AccidentallySharp is a desktop application that helps music beginners explore and build chord progressions. It provides a virtual piano interface, playback in block or arpeggio mode, and AI-powered suggestions for the next chord in a progression.
What role did Claude subagents play in building this application?
Five specialized Claude agents were configured in the project repository, each owning a specific domain: chord theory, harmonic progressions, audio and MIDI, code review, and test generation. Rather than using a single general-purpose assistant, each agent worked within a bounded scope, contributing focused expertise to its layer of the codebase.
What are the domain agents responsible for?
The chord-theory-expert handles chord nomenclature, parsing rules, interval formulas, and enharmonic edge cases. The harmonic-progressions-expert covers progression logic, diatonic validation, borrowed chord recognition, and the structure of the harmonic context sent to the runtime LLM.
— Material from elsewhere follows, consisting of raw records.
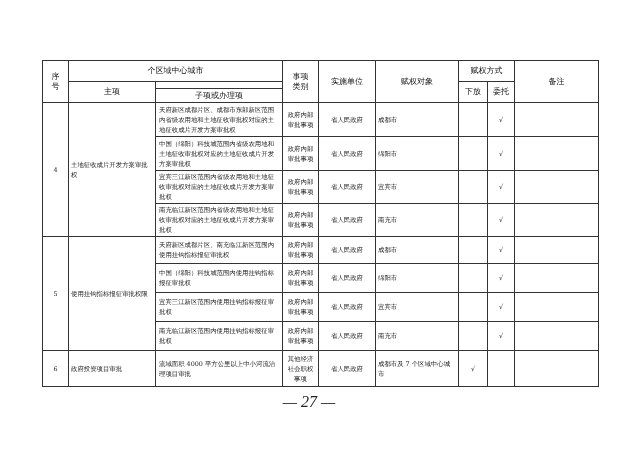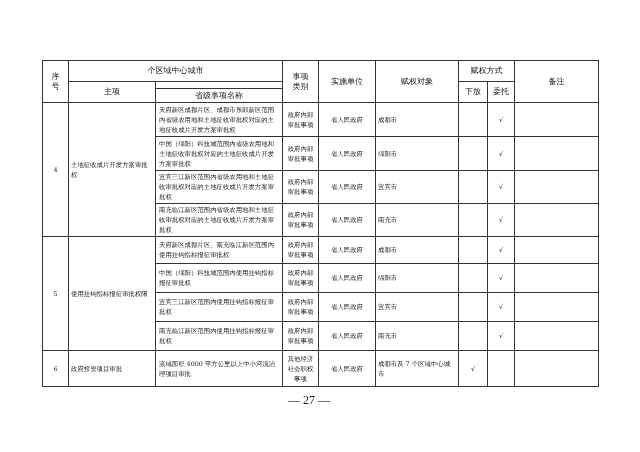--- a/index.html
+++ b/index.html
@@ -51,7 +51,7 @@
     <th rowspan="2">委托</th>
   </tr>
   <tr style="height:14px">
-    <th>省级事项名称</th>
+    <th>子项或办理项</th>
   </tr>
 
   <tr style="height:34px">

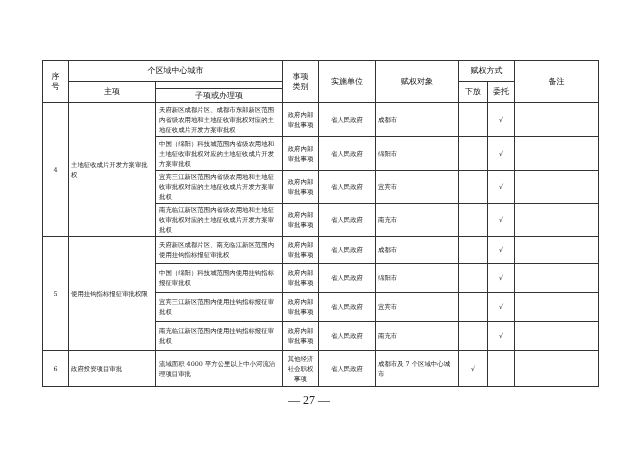--- a/index.html
+++ b/index.html
@@ -17,7 +17,7 @@
   .sub { padding-left:3px !important;margin-top:41px; }
   .check { text-align:center; font-size:7px; }
   .pageno { position:absolute; left:0; width:618px; top:393px; text-align:center;
-            font-size:12px; font-family:"Liberation Serif",serif; color:#222; }
+            font-size:16px; font-family:"Liberation Serif",serif; color:#222;font-style:italic; }
 </style>
 </head>
 <body>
What are the technical agents responsible for?
The chord-to-audio-expert handles MIDI mapping, FluidSynth integration, voicing algorithms, and OS audio driver selection. The code-reviewer enforces the four-layer architectural contract and checks for domain correctness at layer boundaries. The test-generator produces pytest cases that run entirely offline, without audio hardware or live API credentials.
How does the four-layer architecture work?
The codebase is divided into four layers with strict import rules: theory/ has no external dependencies; llm/ and audio/ import only from theory/; ui/ is the only layer allowed to import from all others. No FluidSynth calls are permitted outside audio/, no LLM API calls outside llm/, and no PyQt6 imports outside ui/.
How does the application use an LLM at runtime?
When the user asks for a chord suggestion, the app sends a structured JSON context to the LLM containing the current key, the last few chords, the current chord, and a style hint. The LLM returns a list of suggestions with reasons, which are then filtered through a three-tier validator before being shown in the UI.
Which LLM providers are supported at runtime?
AccidentallySharp supports OpenAI (default, gpt-4o-mini), Anthropic (claude-sonnet-4-6), Ollama, and LM Studio. The provider is selected via the –llm command-line flag at startup. Ollama and LM Studio share an OpenAI-compatible base class; Anthropic uses its own SDK.
Can the application be used without an internet connection?
Yes. By pointing the –llm flag at a local Ollama or LM Studio instance, the application runs entirely offline. The bundled GeneralUser GS soundfont also means no network access is needed for audio playback.
What is the close-voicing algorithm?
The close-voicing algorithm builds a chord from the root upward, placing each note as close as possible above the previous one. Whenever a candidate note would fall at or below the previous note, it is bumped up by an octave. The result is a compact, musically natural voicing without any manual arrangement.
How are the tests structured?
Tests cover the theory layer (chord parsing, pitch class arithmetic), the MIDI mapping (close voicing, slash chord bass placement), and the LLM validation logic (diatonic membership, borrowed chord labels, rejection rules). All tests are deterministic and require no audio hardware or API credentials to run.